The second in our group of 3 special days at this time of year is Guy Fawkes Night, now more commonly known as Bonfire Night. Not having an Independence Day or an official National Day, Guy Fawkes Night is a day that children look forward to for many weeks in the U.K. From an early age everyone at schools learns the rhyme, ‘Remember, Remember the fifth of November’. Just say Remember, Remember to any one from Britain anywhere in the world and it is guaranteed they will instantly start reciting.
Guy Fawkes was born a protestant in the City of York but went to Europe to assist the Catholic Spanish in wars against the Protestant Dutch during
which he converted to Catholicism.

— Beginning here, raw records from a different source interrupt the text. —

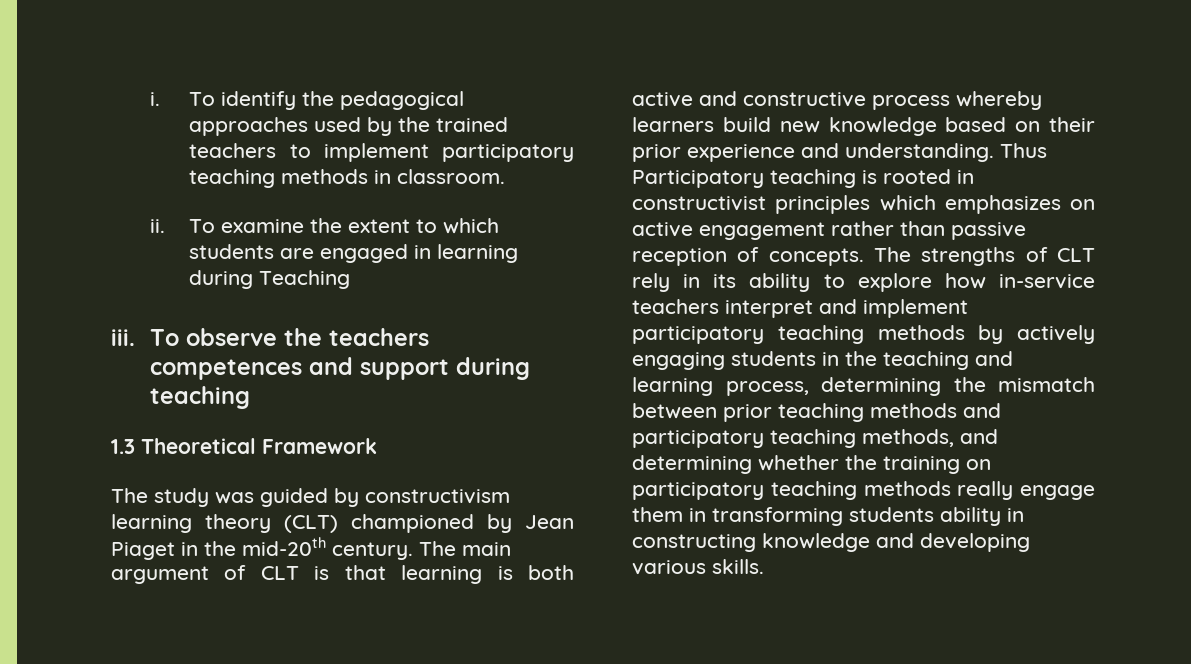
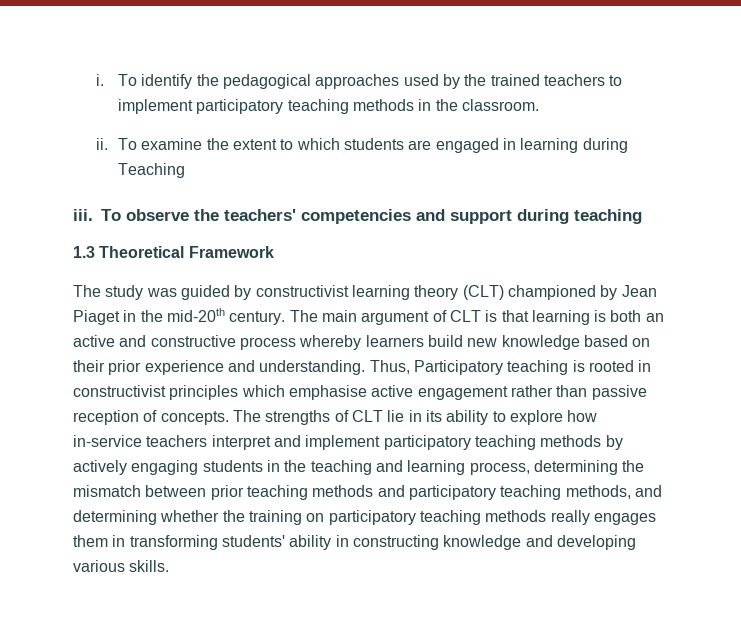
- To identify the pedagogical approaches used by the trained teachers to implement participatory teaching methods in classroom.
+ To identify the pedagogical approaches used by the trained teachers to implement participatory teaching methods in the classroom.
- To observe the teachers competences and support during teaching
+ To observe the teachers' competencies and support during teaching
- The study was guided by constructivism learning theory (CLT) championed by Jean Piaget in the mid-20th century.
+ The study was guided by constructivist learning theory (CLT) championed by Jean Piaget in the mid-20th century.
- The main argument of CLT is that learning is both active and constructive process whereby learners build new knowledge based on their prior experience and understanding.
+ The main argument of CLT is that learning is both an active and constructive process whereby learners build new knowledge based on their prior experience and understanding.
- Thus Participatory teaching is rooted in constructivist principles which emphasizes on active engagement rather than passive reception of concepts.
+ Thus, Participatory teaching is rooted in constructivist principles which emphasise active engagement rather than passive reception of concepts.
- The strengths of CLT rely in its ability to explore how in-service teachers interpret and implement participatory teaching methods by actively engaging students in the teaching and learning process, determining the mismatch between prior teaching methods and participatory teaching methods, and determining whether the training on participatory teaching methods really engage them in transforming students ability in constructing knowledge and developing various skills.
+ The strengths of CLT lie in its ability to explore how in-service teachers interpret and implement participatory teaching methods by actively engaging students in the teaching and learning process, determining the mismatch between prior teaching methods and participatory teaching methods, and determining whether the training on participatory teaching methods really engages them in transforming students' ability in constructing knowledge and developing various skills.

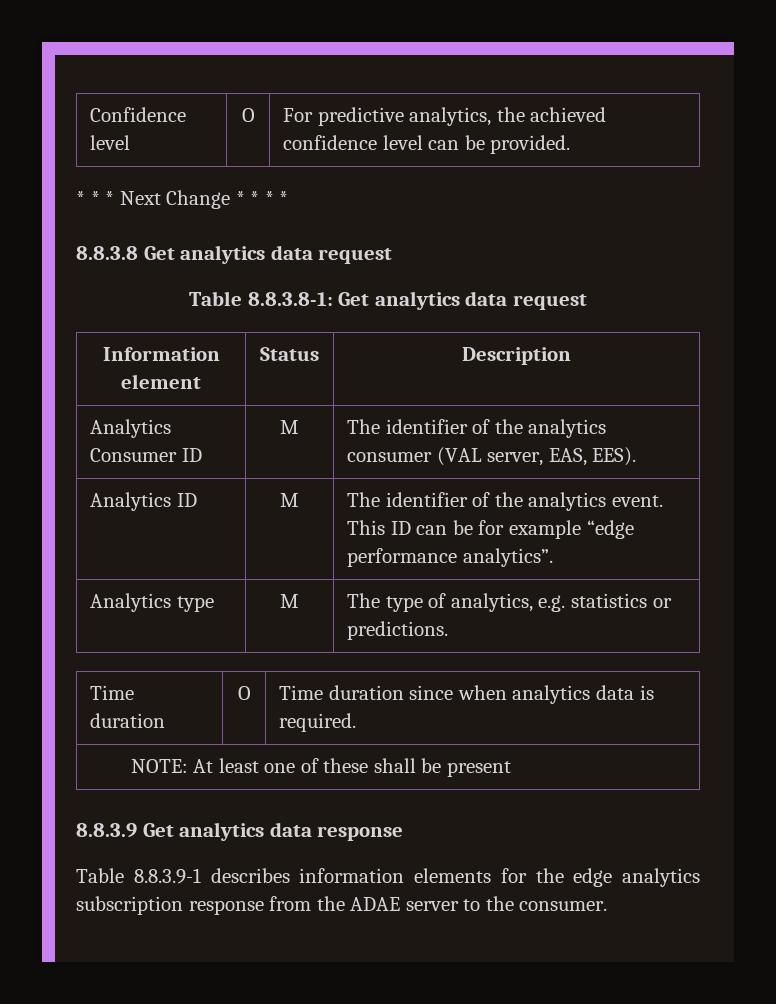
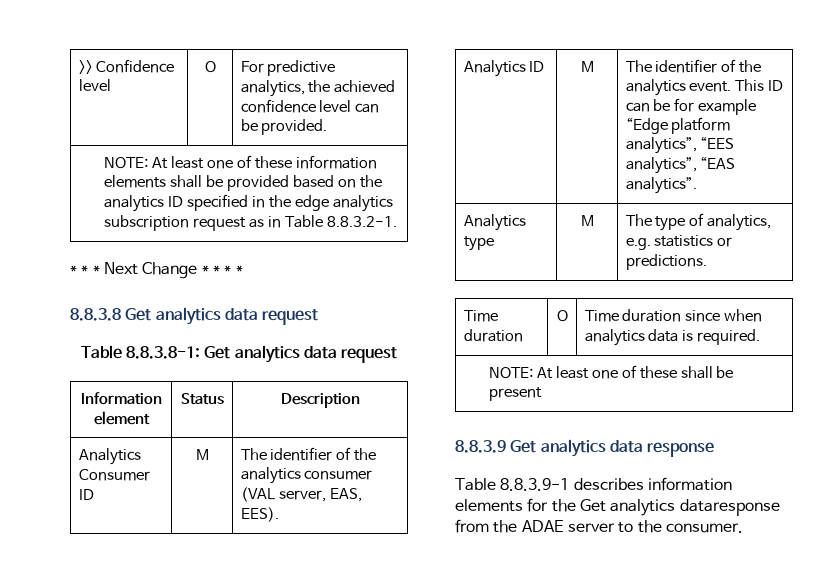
- Confidence level | O | For predictive analytics, the achieved confidence level can be provided.
+ >> Confidence level | O | For predictive analytics, the achieved confidence level can be provided.
+ NOTE: At least one of these information elements shall be provided based on the analytics ID specified in the edge analytics subscription request as in Table 8.8.3.2-1.
- Analytics ID | M | The identifier of the analytics event. This ID can be for example “edge performance analytics”.
+ Analytics ID | M | The identifier of the analytics event. This ID can be for example “Edge platform analytics”, “EES analytics”, “EAS analytics”.
- Table 8.8.3.9-1 describes information elements for the edge analytics subscription response from the ADAE server to the consumer.
+ Table 8.8.3.9-1 describes information elements for the Get analytics dataresponse from the ADAE server to the consumer.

England at this time had suffered religious turmoil having long been catholic and then inventing Protestantism and switching back and forth depending on the personal faith of the monarch. Often the dominant religious persuasion would inflict death and suffering on the other side which meant that when they were eventually overthrown then all was ripe for another round of martyrs and civil upheavals.
On his return to England Guy was recruited into a group of plotters who aimed to overthrow Protestant King James and replace him with a Catholic monarch. Although the King had several senior post filled by Catholics, long awaited reforms on increased religious tolerance seemed to have faded away.
The plan that they drew up was to wait until the State opening of parliament and blow it sky-high with the King and most of the senior government ministers and supporters with it. The time was 5th November 1605, the place was The House of Lords in London.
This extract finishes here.